Lugunica's greatest mage.
A man so absurdly powerful that if he wanted to, he could probably turn the entire Sanctuary into a decorative crater.
Which meant, by all reasonable standards, they were safe.
Probably.
As safe as anyone could be while sharing a roof with Roswaal, which admittedly was not a phrase that inspired confidence, but still.
I folded my arms behind my head and stared at the ceiling.
So let me get this straight.
Canon Subaru had a missing Rem, missing villagers, and a desperate need to fix everything.
I have none of those problems.
My Rem is alive.
The villagers are protected.
And the only thing waiting for me in Sanctuary is a hostile landlord with clown makeup and a death wish.
My expression flattened.
Roswaal.
The man was basically a walking warning label.
If he was actively waiting inside a locked, snow-filled death-trap to psychologically torture the protagonist, then why in the world would I willingly walk into that?
That wasn't bravery.
That wasn't heroism.
That was filing a complaint directly with the universe and then standing under the falling piano.
Absolutely not.
I sat up a little straighter.
Then I made the most important decision of my life.
"I veto Arc 4."
The words came out loud and clear, as if I were announcing a royal decree.
I nodded once, firmly.
"Not going."
No Sanctuary.
No magical barrier.
No rabbit apocalypse.
No witch tea party.
No emotional breakdown tomb nonsense.
No Roswaal-induced suffering simulator.
If the plot wanted me, it could come to me.
Preferably with snacks.
I sank back into the pillows, feeling immensely satisfied with my own logic.
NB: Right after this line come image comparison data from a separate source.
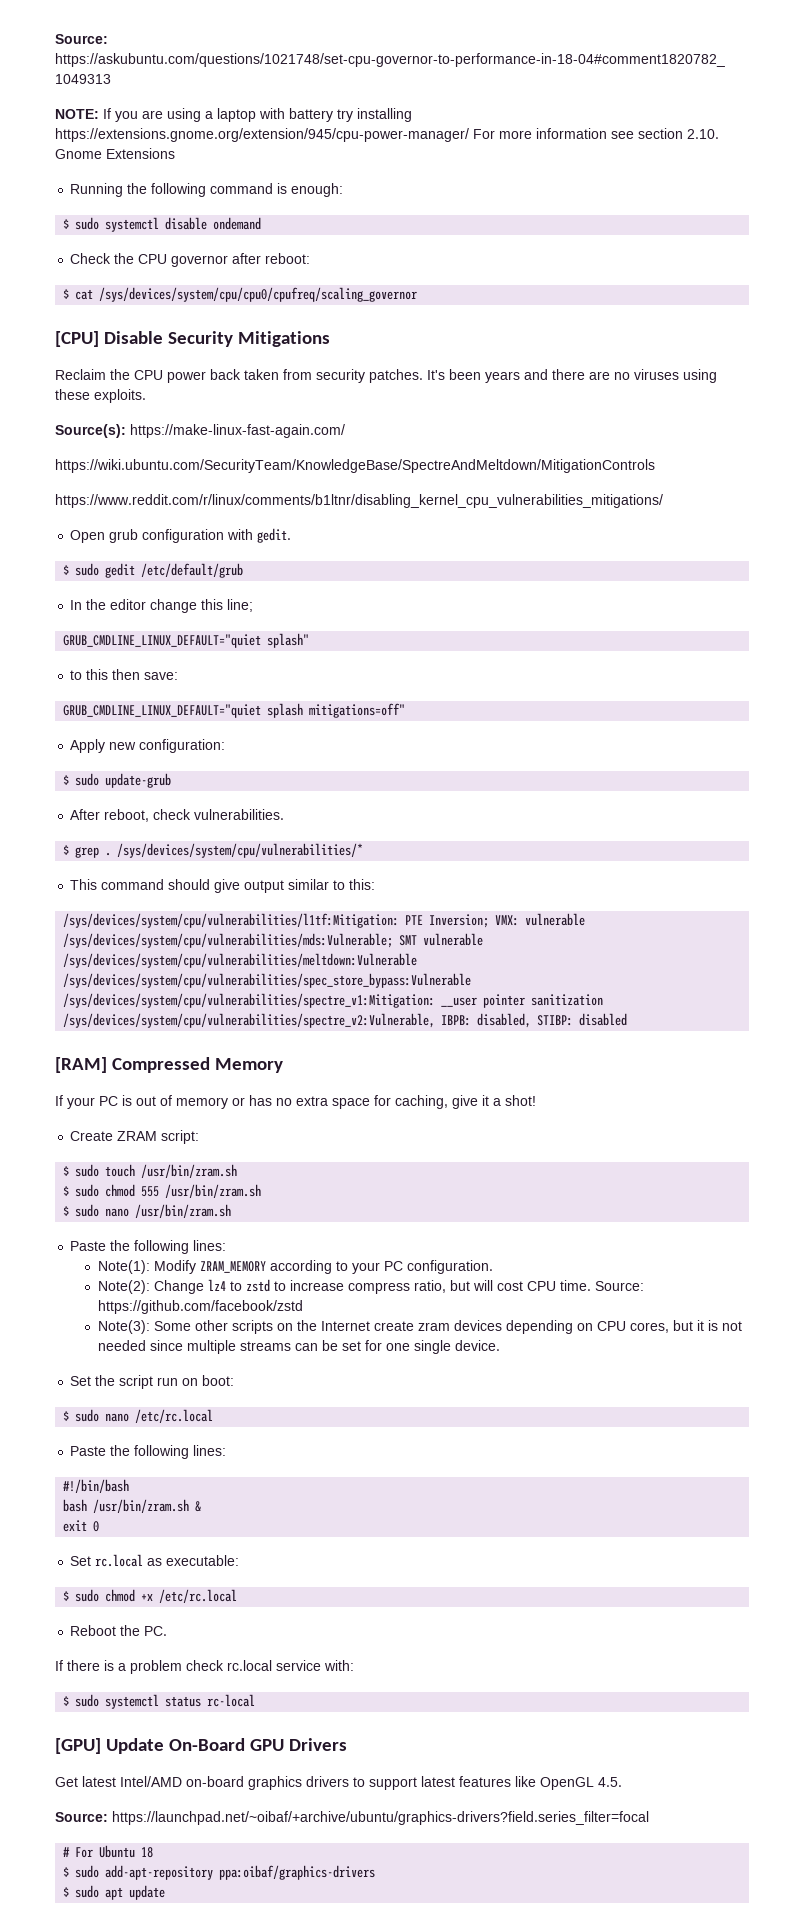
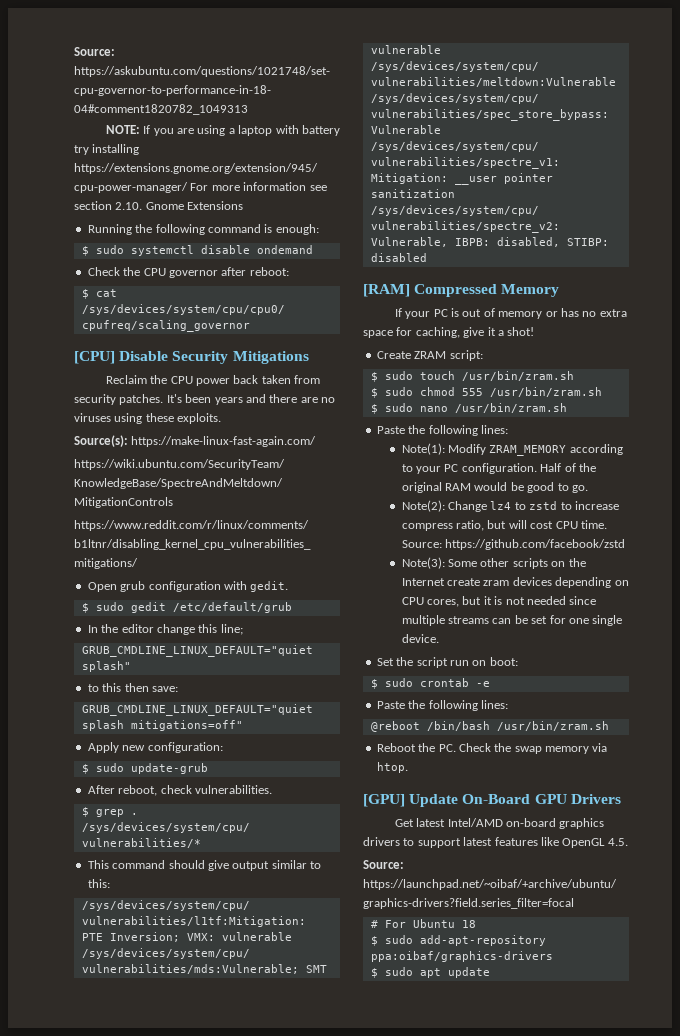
+ Half of the original RAM would be good to go.
- $ sudo nano /etc/rc.local
+ $ sudo crontab -e
  Paste the following lines:
- #!/bin/bash
- bash /usr/bin/zram.sh &
- exit 0
- Set rc.local as executable:
- $ sudo chmod +x /etc/rc.local
- Reboot the PC.
- If there is a problem check rc.local service with:
- $ sudo systemctl status rc-local
+ @reboot /bin/bash /usr/bin/zram.sh
+ Reboot the PC. Check the swap memory via htop.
For once, the answer was simple.
The answer was obvious.
The answer was survival.
And survival, in this case, meant staying exactly where I was, in this absurdly comfortable bed, far away from every cursed forest in the kingdom.
Then, of course, reality reminded me that I was not the only person in this camp with opinions.
Emilia existed.
Which was unfortunate, because Emilia was the kind of person who looked at a disaster zone and immediately started asking whether everyone had eaten.
She would worry about the villagers.
She would worry about Roswaal.
She would worry about the mansion.
She would worry about the fact that we had just fought a 400-year-old calamity and somehow survived long enough to be standing in a hotel room with breakfast.
And once Emilia started worrying, she would want to go back.
Back to the domain.
Back to Sanctuary.
Back to the exact place I had just mentally classified as a cursed death-trap with snow.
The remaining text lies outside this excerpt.